### Records to use

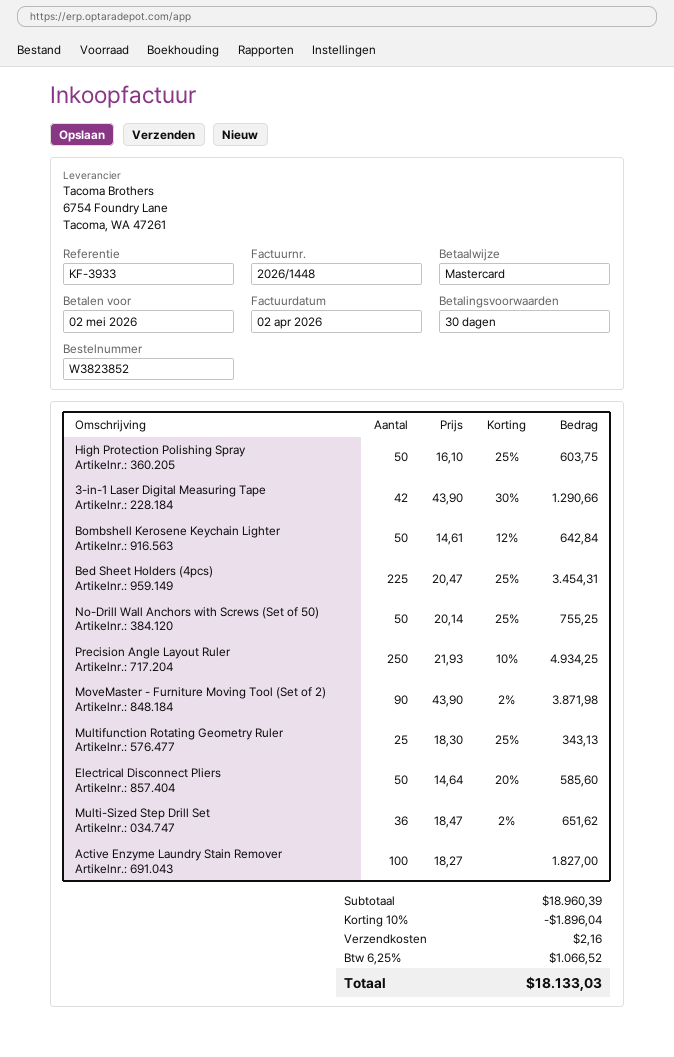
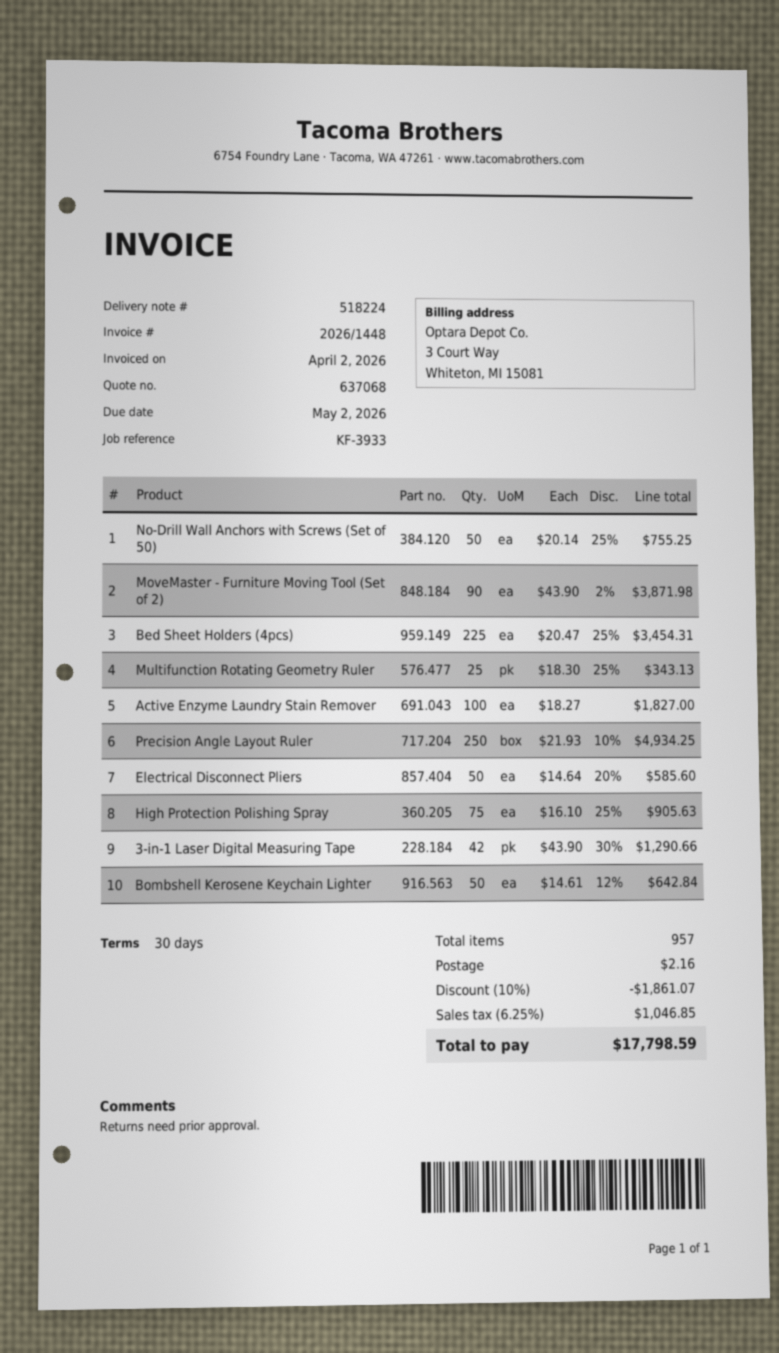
High Protection Polishing Spray: 50 x 16.10 - 25% = 603.75 -> 75 x 16.10 - 25% = 905.63
Multi-Sized Step Drill Set: 36 x 18.47 - 2% = 651.62 -> none
discount: 10% = 1896.04 -> 10% = 1861.07
tax: 6.25% = 1066.52 -> 6.25% = 1046.85
total: 18133.03 -> 17798.59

######

• Work order:
All lines from the one containing "tax: 6.25% = 1066.52 -> 6.25% = 1046.85" down to the final line above are to be restated word for word; leave out the rest.

• Solution to this exercise:
tax: 6.25% = 1066.52 -> 6.25% = 1046.85
total: 18133.03 -> 17798.59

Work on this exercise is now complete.